Pour résumé, les données sont contradictoires mais ces études n’ont clairement pas
retrouvé de bénéfice sur la mortalité à une introduction très précoce des
bétabloquants. L’efficacité du traitement était principalement lié à la réduction des
évènements rythmiques mais au prix d’un sur-risque de choc cardiogénique contre
carrant complètement le bénéfice. Cet élément est d’ailleurs parfaitement retrouvé
dans le plus grand essai randomisé réalisé sur le sujet : l’étude COMMIT.6 Au total,
45852 patients présentant un IDM ont été inclus : 22 923 patients dans le groupe
placebo, 22929 patients dans le groupe métoprolol 15mg IV puis 200mg/j pendant 15
jours. On observait une réduction de 15 à 20% du risque de récidive d’IDM et de
fibrillation ventriculaire dans le groupe traité par métoprolol au cours du suivi.
Cependant, ce bénéfice du traitement bétabloquant était complètement atténué par
un nombre significativement plus élevé de patients développant un état de choc
cardiogénique secondaire à l’administration de métoprolol rendant l’effet sur la
mortalité toute cause complètement nul (Figure 1).
Aucune étude de grande envergure n’a été réalisée depuis COMMIT, notamment
depuis l’avènement de l’angioplastie primaire et des nouvelles thérapies
antiagrégantes et anticoagulantes.
En conclusion, si le bénéfice du traitement bétabloquant est très clair à moyen et
long terme en post IDM, son emploi en phase aigue (pré-hospitalier et 2 premières
heures) n’est pas dénué de risque, notamment chez des patients potentiellement
graves. Les bétabloquants peuvent bien sur être introduit très précocement chez les
patients parfaitement stables et ne présentant aucun signe clinique d’hypotension ou
d’insuffisance cardiaque mais doivent, dans la grande majorité des cas, être différés
afin de permettre une évaluation précise de l’état hémodynamique.
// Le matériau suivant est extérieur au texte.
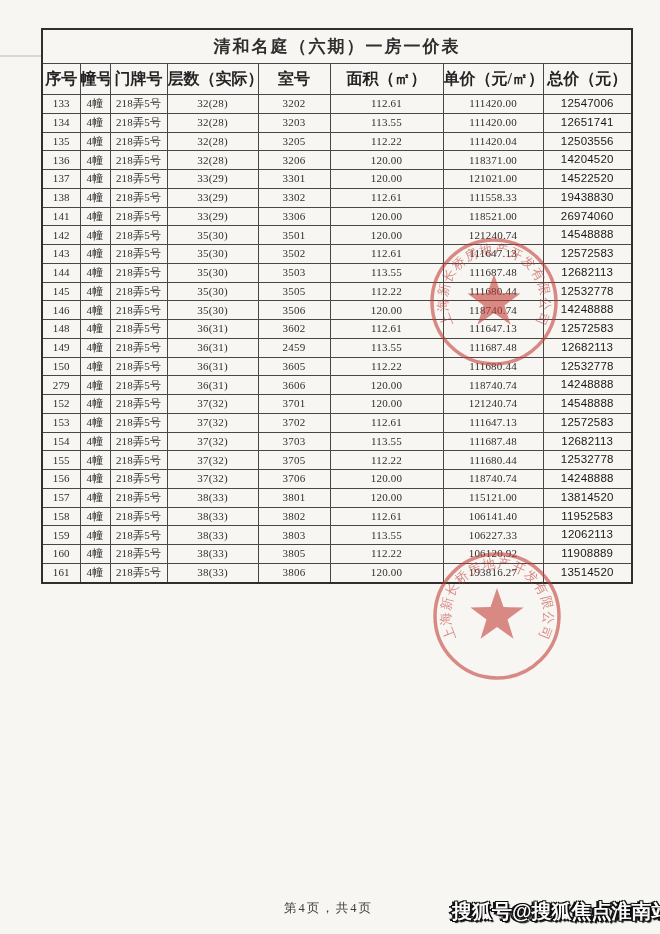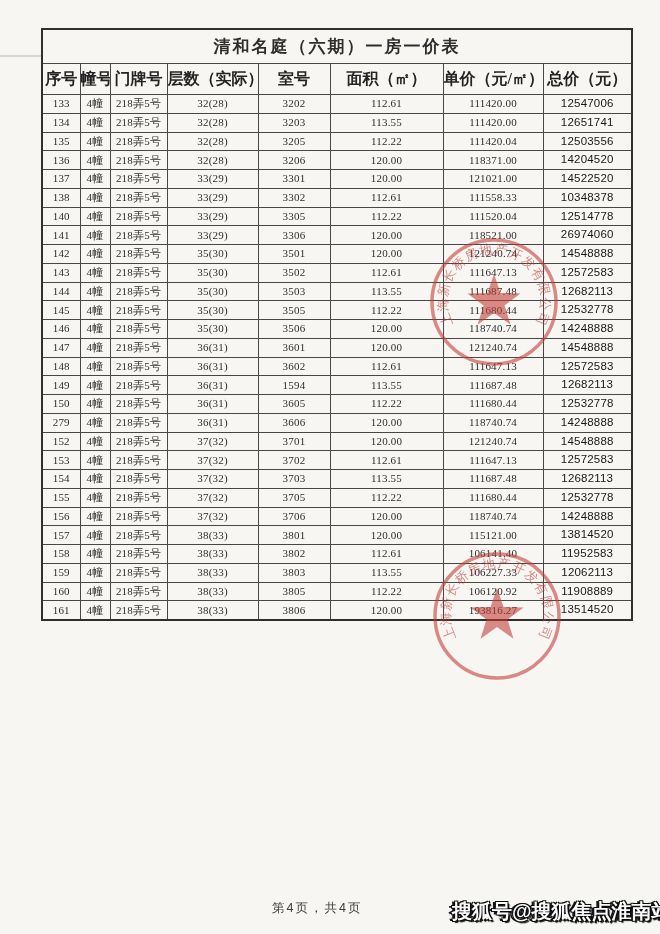--- a/index.html
+++ b/index.html
@@ -145,7 +145,7 @@
           <td>3302</td>
           <td>112.61</td>
           <td>111558.33</td>
-          <td>10348378</td>
+          <td>19438830</td>
         </tr>
         <tr>
           <td>140</td>

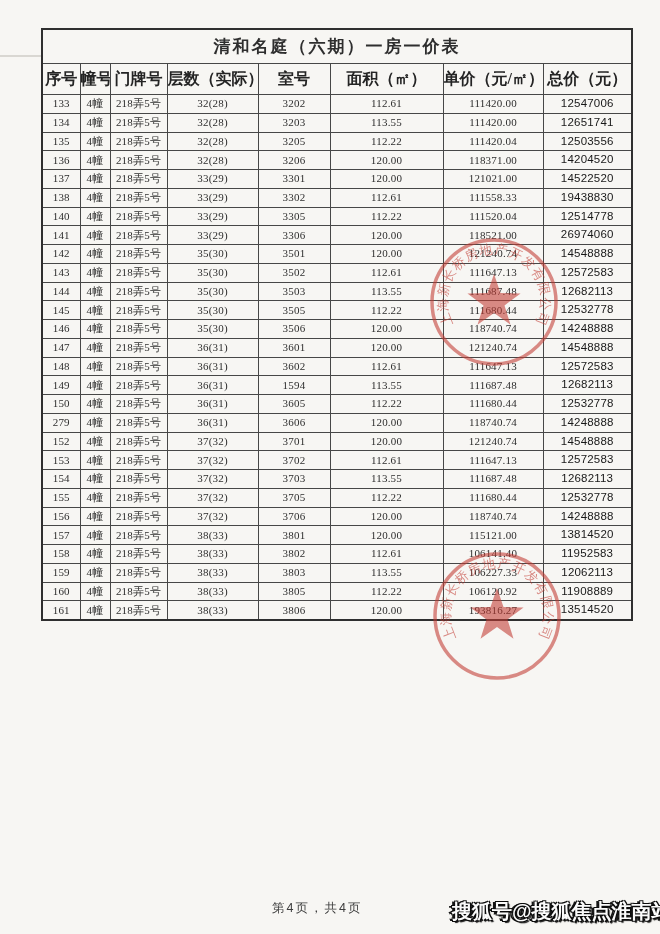--- a/index.html
+++ b/index.html
@@ -148,16 +148,6 @@
           <td>19438830</td>
         </tr>
         <tr>
-          <td>140</td>
-          <td>4幢</td>
-          <td>218弄5号</td>
-          <td>33(29)</td>
-          <td>3305</td>
-          <td>112.22</td>
-          <td>111520.04</td>
-          <td>12514778</td>
-        </tr>
-        <tr>
           <td>141</td>
           <td>4幢</td>
           <td>218弄5号</td>

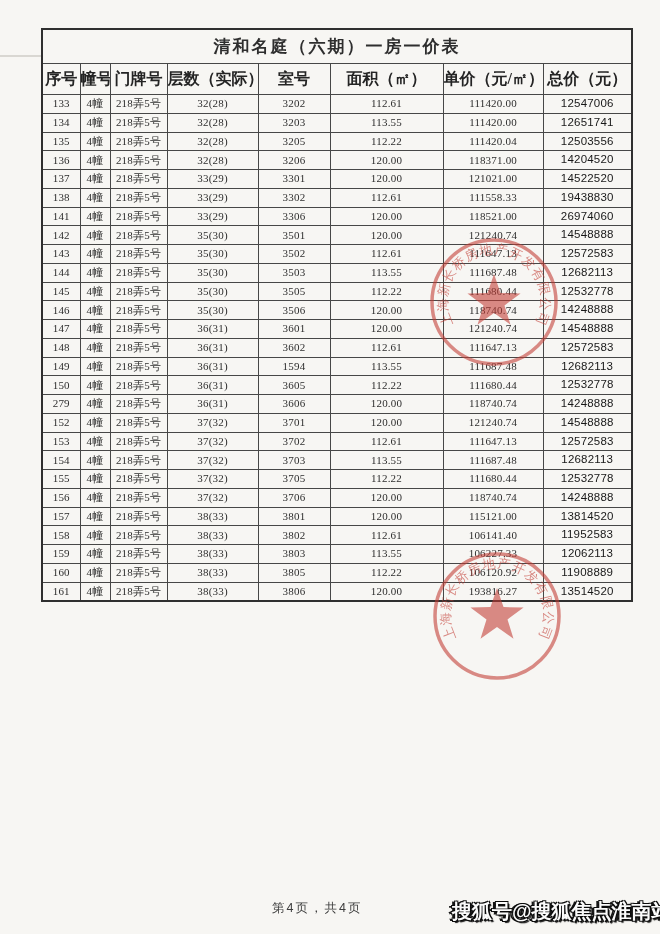--- a/index.html
+++ b/index.html
@@ -208,16 +208,6 @@
           <td>14248888</td>
         </tr>
         <tr>
-          <td>147</td>
-          <td>4幢</td>
-          <td>218弄5号</td>
-          <td>36(31)</td>
-          <td>3601</td>
-          <td>120.00</td>
-          <td>121240.74</td>
-          <td>14548888</td>
-        </tr>
-        <tr>
           <td>148</td>
           <td>4幢</td>
           <td>218弄5号</td>

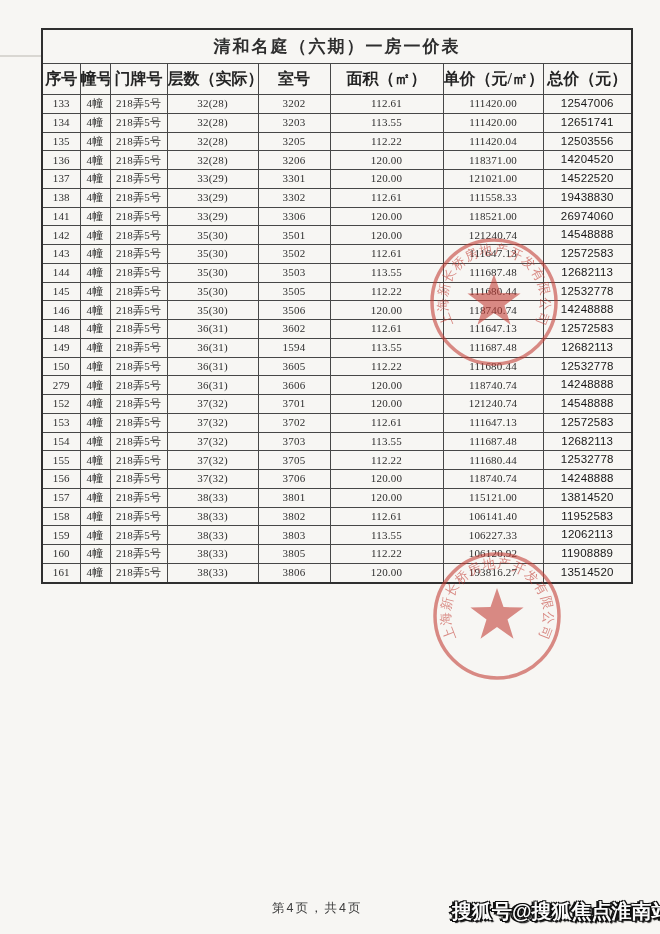--- a/index.html
+++ b/index.html
@@ -222,7 +222,7 @@
           <td>4幢</td>
           <td>218弄5号</td>
           <td>36(31)</td>
-          <td>1594</td>
+          <td>2459</td>
           <td>113.55</td>
           <td>111687.48</td>
           <td>12682113</td>

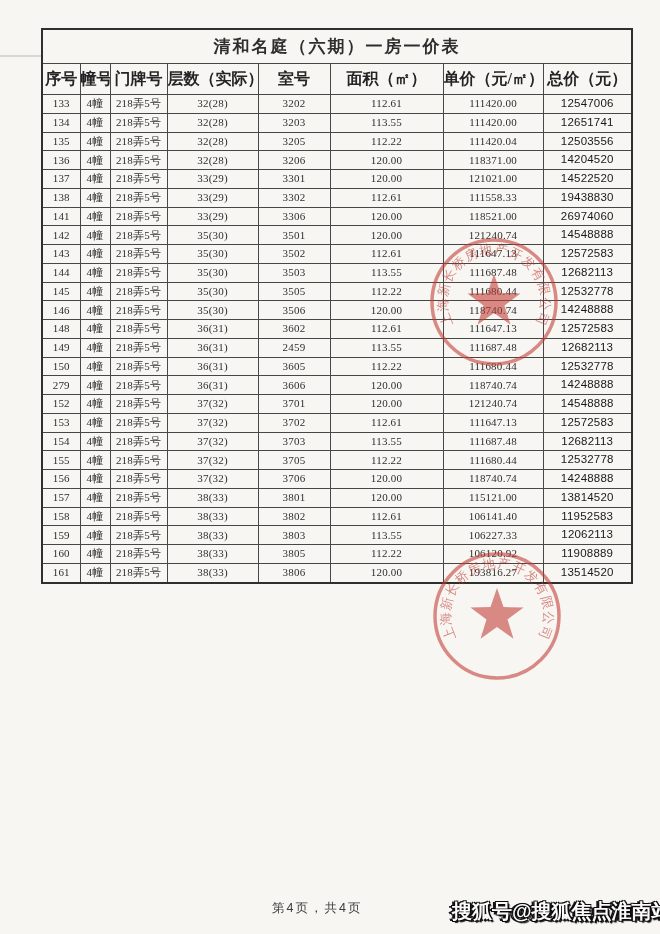--- a/index.html
+++ b/index.html
@@ -38,9 +38,9 @@
   .stamp-lower{left:417px;top:536px}
 
   .page-footer{
-    position:absolute;left:272px;top:900px;
+    position:absolute;left:284px;top:900px;
     font-size:12.5px;color:#3d3d3d;letter-spacing:2px;
-    font-family:Liberation Sans, sans-serif;
+    font-family:Liberation Serif, serif;
   }
   .watermark{
     position:absolute;left:452px;top:898px;

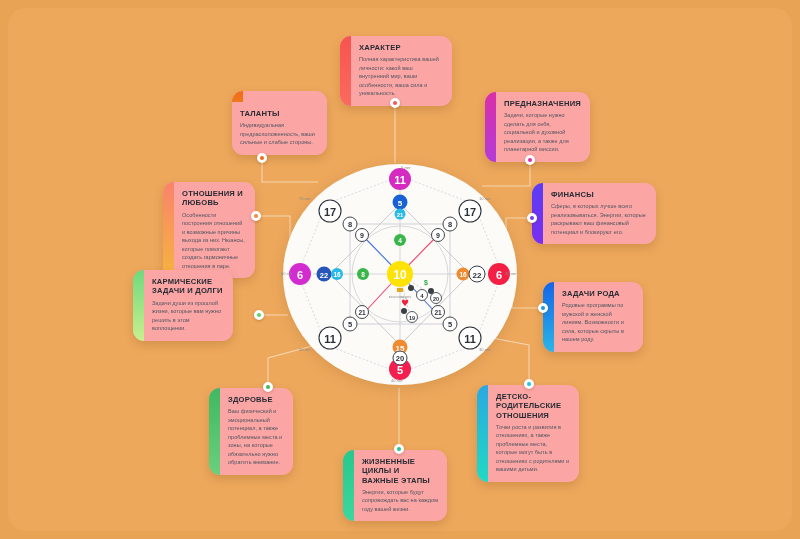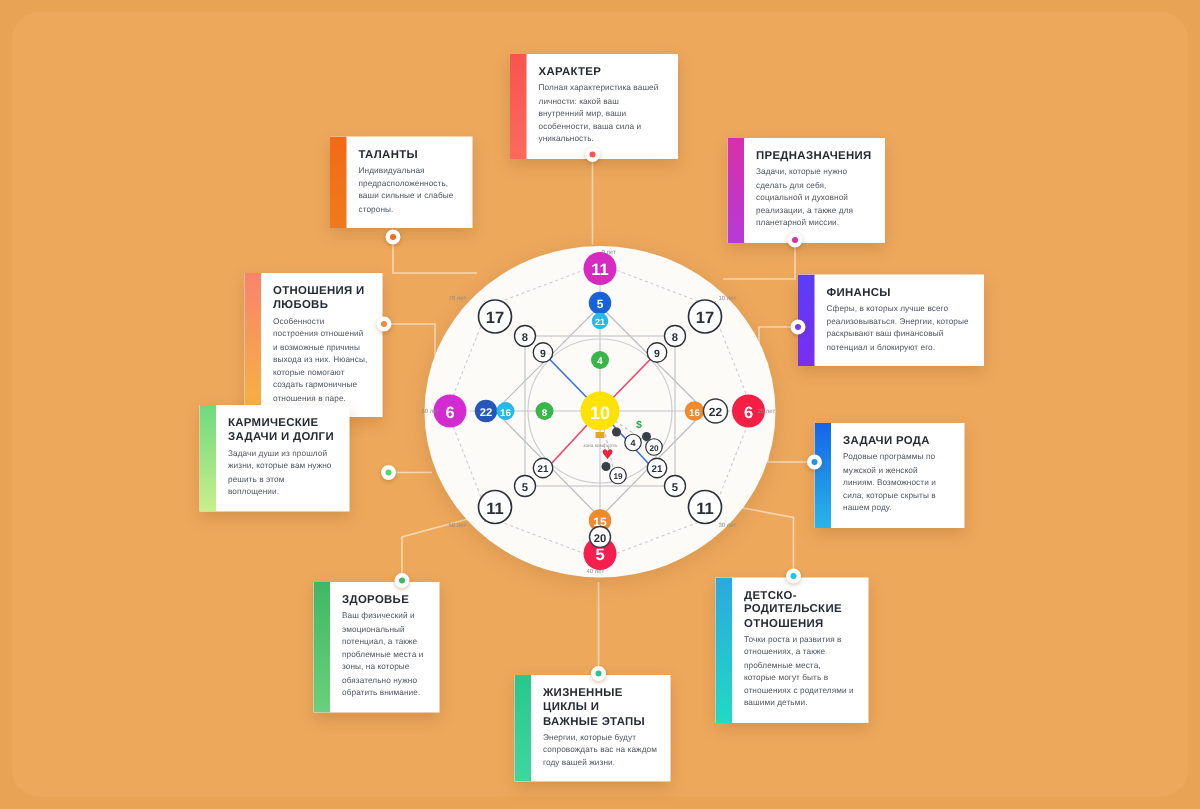--- a/index.html
+++ b/index.html
@@ -34,8 +34,8 @@
   
   .card{
     position:absolute;
-    background:#ffffff;
-    border-radius:0;
+    background:#fca5a5;
+    border-radius:11px;
     box-shadow:0 4px 10px rgba(120,70,20,.22);
     overflow:hidden;
     display:flex;

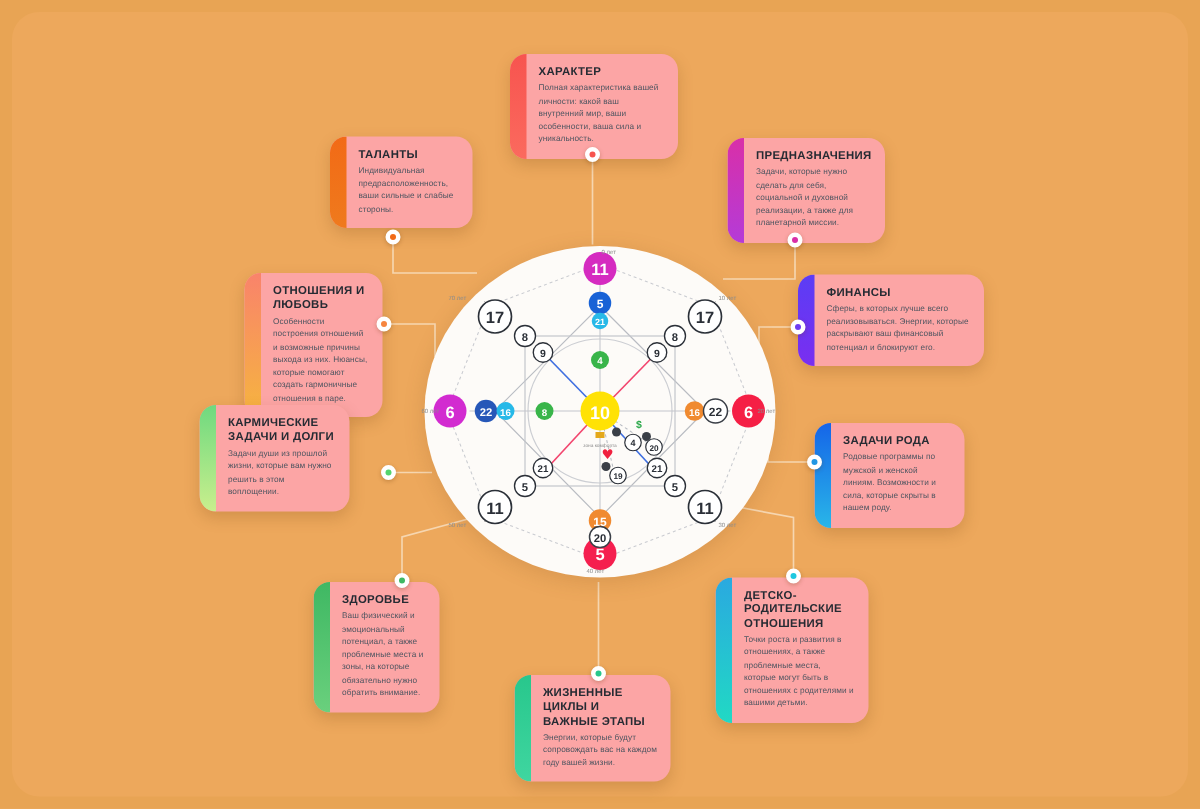--- a/index.html
+++ b/index.html
@@ -307,7 +307,7 @@
     <i style="background:#f7544f"></i>
     </div>
 
-  <div class="card" style="left:220px;top:91px;width:95px;">
+  <div class="card" style="left:232px;top:91px;width:95px;flex-direction:column;">
     <div class="bar" style="background:linear-gradient(180deg,#f26a16,#ef7a1d);"></div>
     <div class="body">
       <h3>ТАЛАНТЫ</h3>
Leur place en
pré-hospitalier est ainsi quasi inexistante au regard du rapport bénéfice/risque. La
voie intraveineuse doit par ailleurs rester exceptionnelle et être réservée à quelques
situations bien particulières. Les recommandations européennes suggèrent qu’il est
plus sage d’envisager leur introduction dans les 12 à 24 premières heures mais
après revascularisation coronaire, évaluation clinique et échocardiographique
rigoureuse afin d’initier le traitement en toute sécurité et pouvoir adapter la posologie
de départ à chaque patient.
Références :
1. Steg, G. et al. ESC Guidelines for the management of acute myocardial
infarction in patients presenting with ST-segment elevation. Eur. Heart J. (2012)
2. Hjalmarson, A. et al. The Göteborg metoprolol trial. Effects on mortality and
morbidity in acute myocardial infarction. Circulation 67, 26-32 (1983)
3. Metoprolol in acute myocardial infarction (MIAMI). A randomised placebocontrolled international trial. The MIAMI Trial Research Group. Eur. Heart J. 3, 199226 (1985)
4. Randomised trial of intravenous atenolol among 16 027 cases of suspected acute
myocardial infarction : ISIS-1. First International Study of Infarct Survival
Collaborative Group. Lancet 2, 57-66 (1986)
5. Comparison of invasive and conservative strategies after treatment with
intravenous tissue plasminogen activator in acute myocardial infarction. Results of
the thrombolysis in myocardial infarction (TIMI) phase II trial. The TIMI Study Group.
N. Engl. J. Med 10, 618-27 (1989)
6. Chen, ZM. et al. Early intravenous then oral metoprolol in 45 852 patients with
acute myocardial infarction: randomised placebo- controlled trial ; COMMIT
(ClOpidogrel and Metoprolol in Myocardial Infarction Trial) collaborative group.
Lancet 366, 1622-32
Figure 1 : Résultats de l’étude COMMIT sur la mortalité toute cause.
Figure 2 : Résultats de l’étude COMMIT en fonction de la cause du décès.